[![Open In Colab](https://colab.research.google.com/assets/colab-badge.svg)](https://colab.research.google.com/github/ovaccarelli/LLM-RAG/blob/main/notebooks/llm_rag_Open_Source_AI_Workshop_3.ipynb)


# 🔧 Setup

In [None]:
# Install all required Python packages for this workshop

!pip install wget langchain langchain-community pypdf faiss-cpu sentence-transformers rank_bm25

In [None]:
import os
from pathlib import Path
import wget
from rich.console import Console
from langchain.document_loaders import PyPDFDirectoryLoader
from langchain.text_splitter import RecursiveCharacterTextSplitter
from langchain.embeddings import HuggingFaceBgeEmbeddings, HuggingFaceEmbeddings
from langchain.vectorstores import FAISS
from langchain.retrievers import BM25Retriever

console = Console()

------------------------------------------------------------------------------------------------------------------------------------------------------------------------------------------------------------------------------------------------------------------------

## 3. Construct the vectorstore

In this step, we take the PDF documents and transform them into a searchable vector database.


In [None]:
# Create the "data/PDFs" folder if it doesn't exist
PDF_FOLDER = Path("../data/PDFs")
os.makedirs(PDF_FOLDER, exist_ok=True)

urls = [
    "https://raw.githubusercontent.com/ovaccarelli/LLM-RAG/main/data/PDFs/Open_Source_AI_workshop.pdf",
]

# Download the PDFs
for url in urls:
    name = url.split("/")[-1]
    if not (PDF_FOLDER / name).is_file():
        filename = wget.download(url, f"data/PDFs/{name}")
console.print("Pdf file downloaded successfully.", style="bold green")

In [None]:
# 1. Create a folder to store the vector index
VECTORSTORES_DIR = Path("../data/vectorstores")
os.makedirs(VECTORSTORES_DIR, exist_ok=True)

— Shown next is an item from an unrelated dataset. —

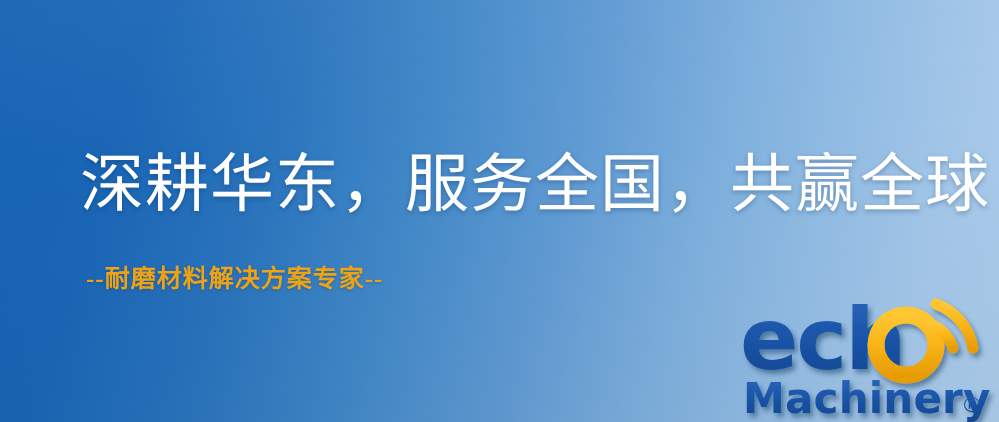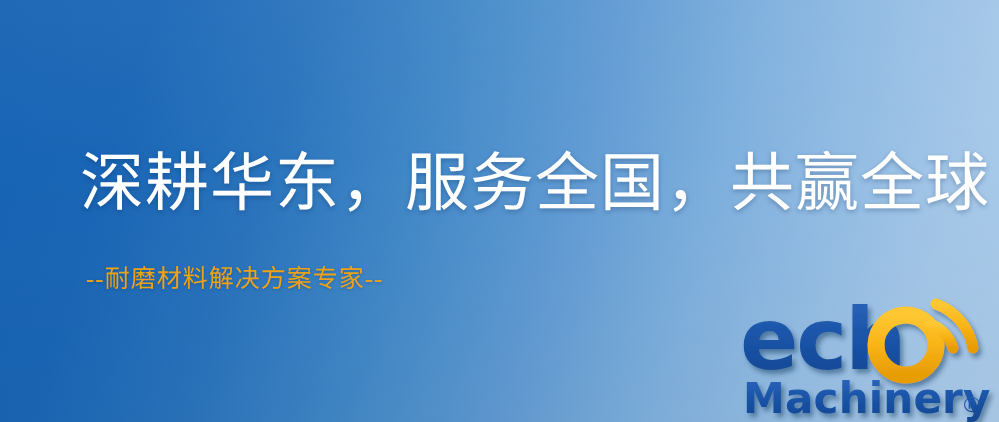"深耕华东，服务全国，共赢全球" .headline { font-family: Liberation Serif, serif -> Liberation Sans, sans-serif }
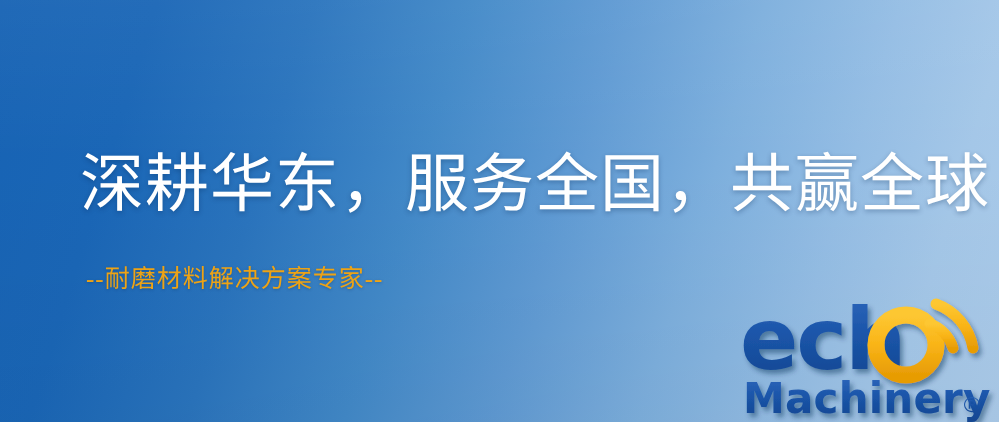"--耐磨材料解决方案专家--" .subheadline { font-weight: none -> bold }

# 2. Point to the directory containing our PDFs
PDF_FOLDER = Path("../data/PDFs")

# 3. Use PyPDFDirectoryLoader to load every PDF page as a Document
loader = PyPDFDirectoryLoader(PDF_FOLDER)
documents = loader.load()

# 4. Verify how many pages are loaded
print(f"Loaded {len(documents)} PDF pages")

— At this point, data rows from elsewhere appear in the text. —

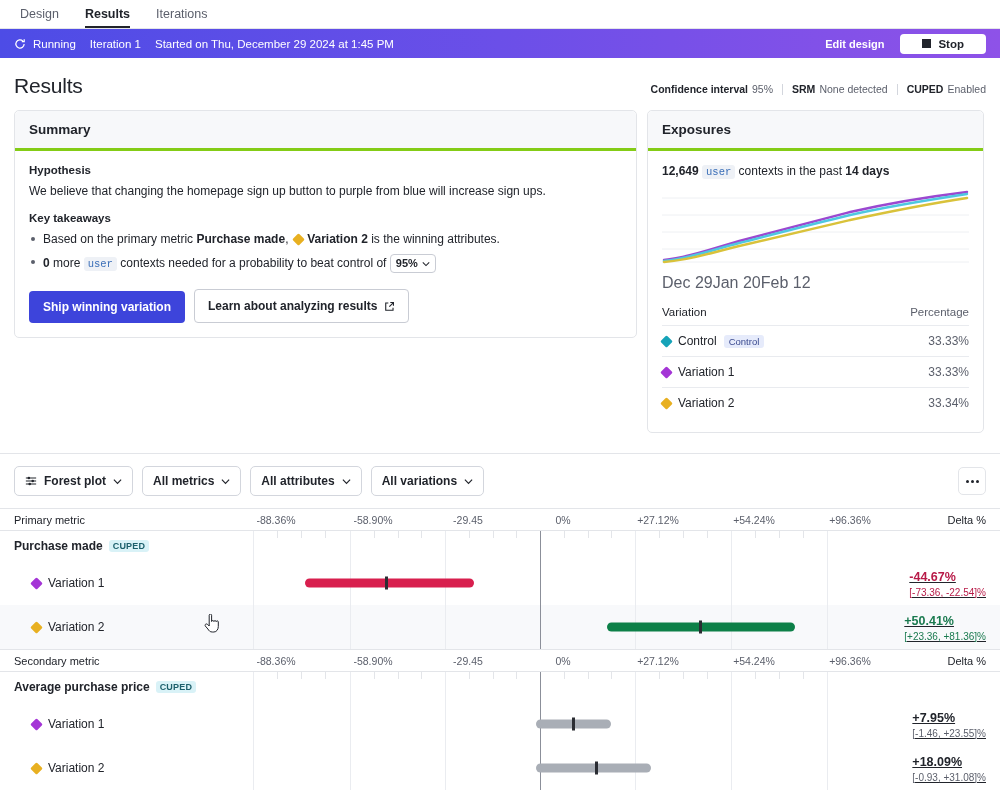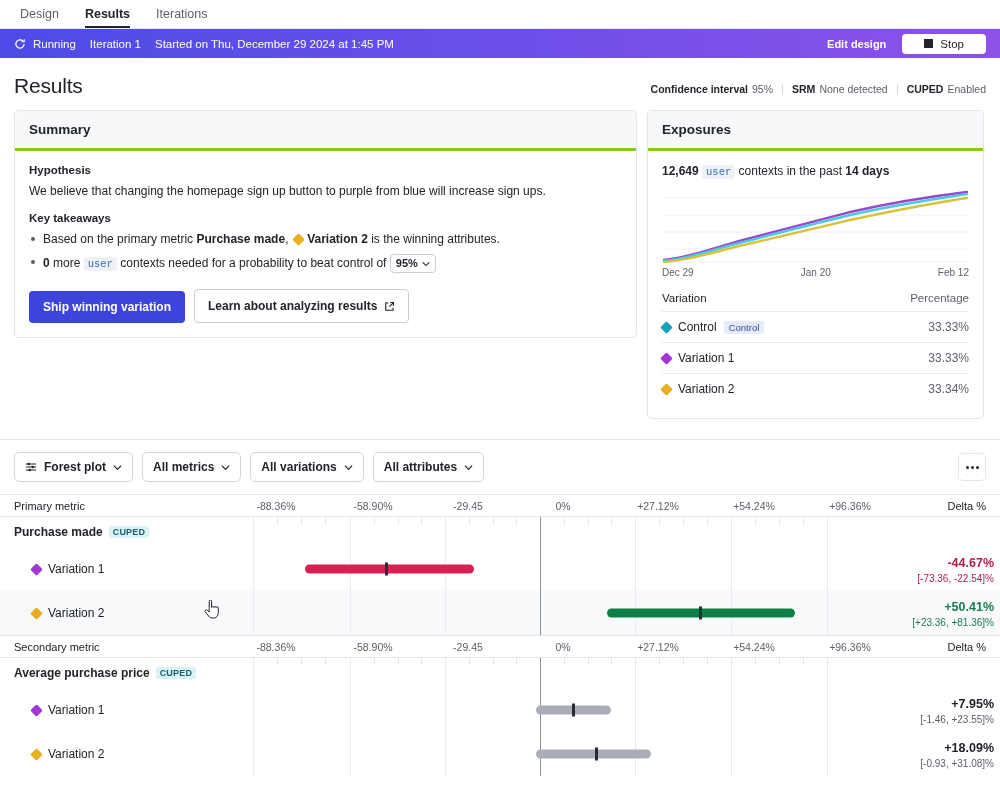"Stop" .stop-btn { font-weight: 400 -> 700 }
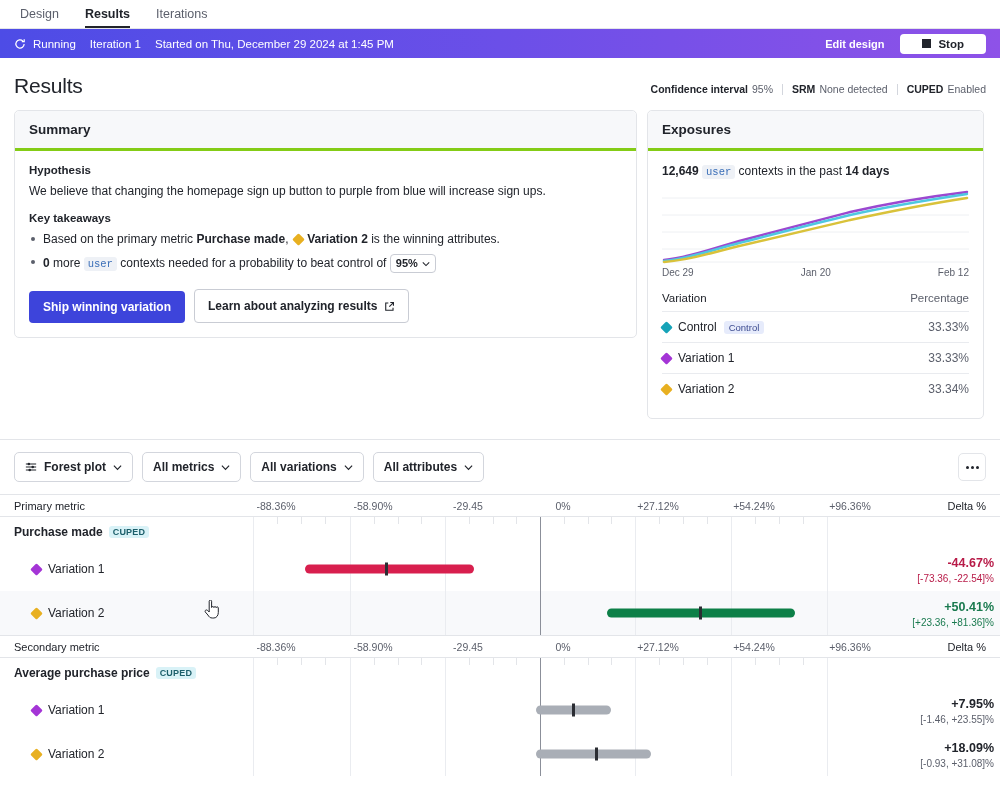"Dec 29" .x-ax { font-size: 10px -> 16px; justify-content: space-between -> none; margin-top: 3px -> 10px }
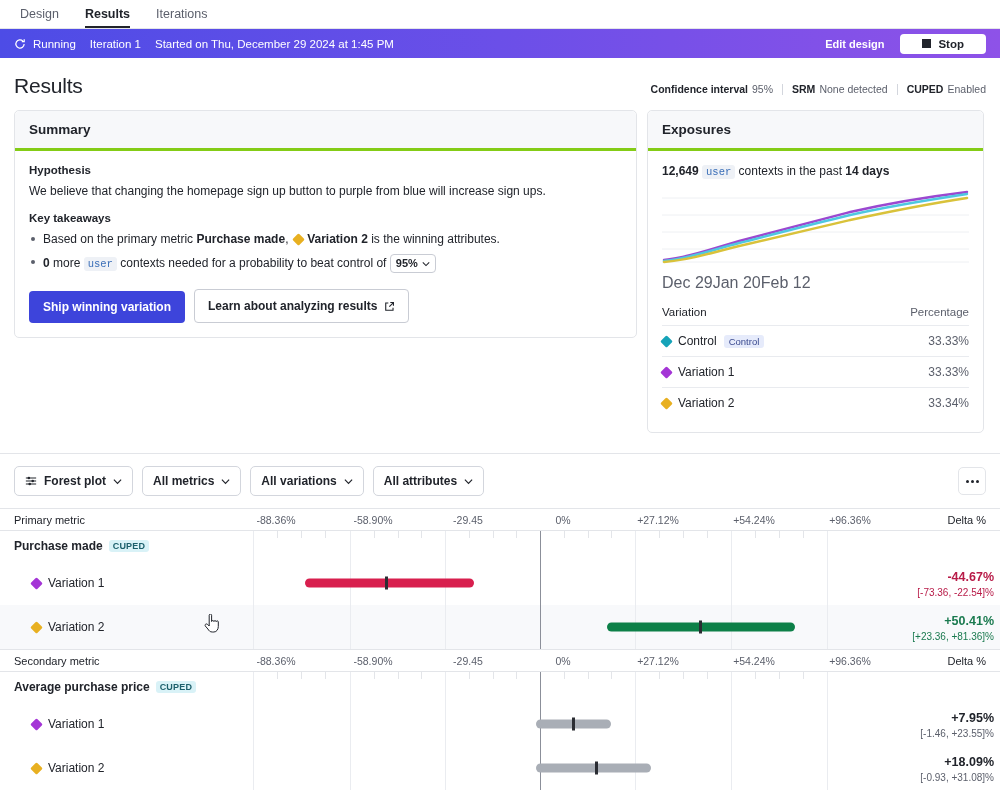"All variations" button.pill { order: before "All attributes" -> after "All attributes" }
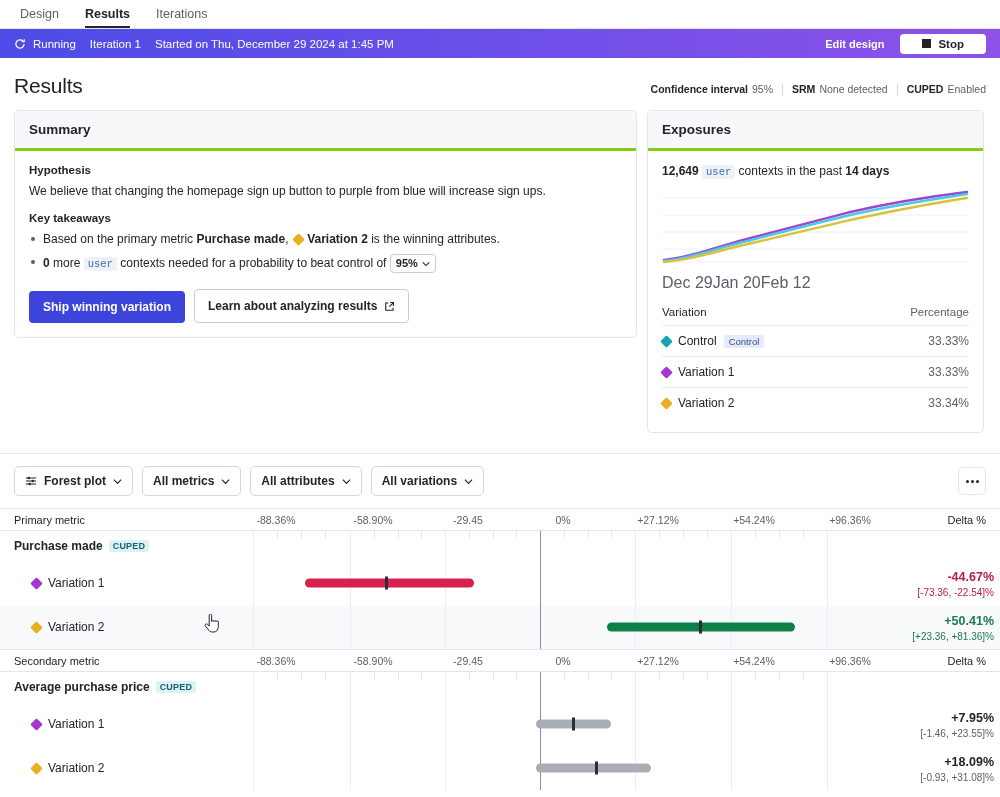"-44.67%" .delta { right: 6px -> 14px; text-align: right -> none; text-decoration: none -> underline }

### ✂️ Split Documents into Chunks

We break documents into smaller overlapping chunks using `RecursiveCharacterTextSplitter`.

- `chunk_size`: The number of characters per chunk.

- `chunk_overlap`: Ensures that we maintain context between chunks.

This is crucial for preserving semantic meaning across sentences and paragraphs.

In [None]:
# Set chunk size (how many characters per chunk) and overlap
CHUNK_SIZE = 500
CHUNK_OVERLAP = 10

# Initialize the text splitter
text_splitter = RecursiveCharacterTextSplitter(
    chunk_size=CHUNK_SIZE,
    chunk_overlap=CHUNK_OVERLAP
)

# Split the loaded PDFs into smaller, overlapping chunks
all_splits = text_splitter.split_documents(documents)

print(f"✅ Split into {len(all_splits)} chunks")

In [None]:
# Preview the chunks
for i, chunk in enumerate(all_splits[:2]):  # print first 2 for brevity
    print(f"--- 📑 Chunk {i+1} ---")
    print(chunk.page_content) 
    #print("Metadata:", chunk.metadata)
    print()

### 🔍 Convert Text Chunks to Embeddings

We now convert each text chunk into a high-dimensional vector using an embedding model. These vectors capture the semantic meaning of the text.

- We use `HuggingFaceBgeEmbeddings from LangChain`.

- Normalizing embeddings helps improve similarity search accuracy.

- We set the device to "cpu" for compatibility with Colab. (If you're running this on a local machine with GPU, you can switch "cpu" to "cuda" for better performance.)

In [None]:
# Define the embedding model 
EMBEDDING_MODEL_NAME = "Qwen/Qwen3-Embedding-0.6B"

embedding_model = HuggingFaceEmbeddings(
    model_name=EMBEDDING_MODEL_NAME,
    model_kwargs={"device": "cpu"},  # "cuda" if you run locally with a GPU
    encode_kwargs={"normalize_embeddings": True},
)

In [None]:
# Example - Create one vector from a text
sample_text = "..."
vec = embedding_model.embed_query(sample_text)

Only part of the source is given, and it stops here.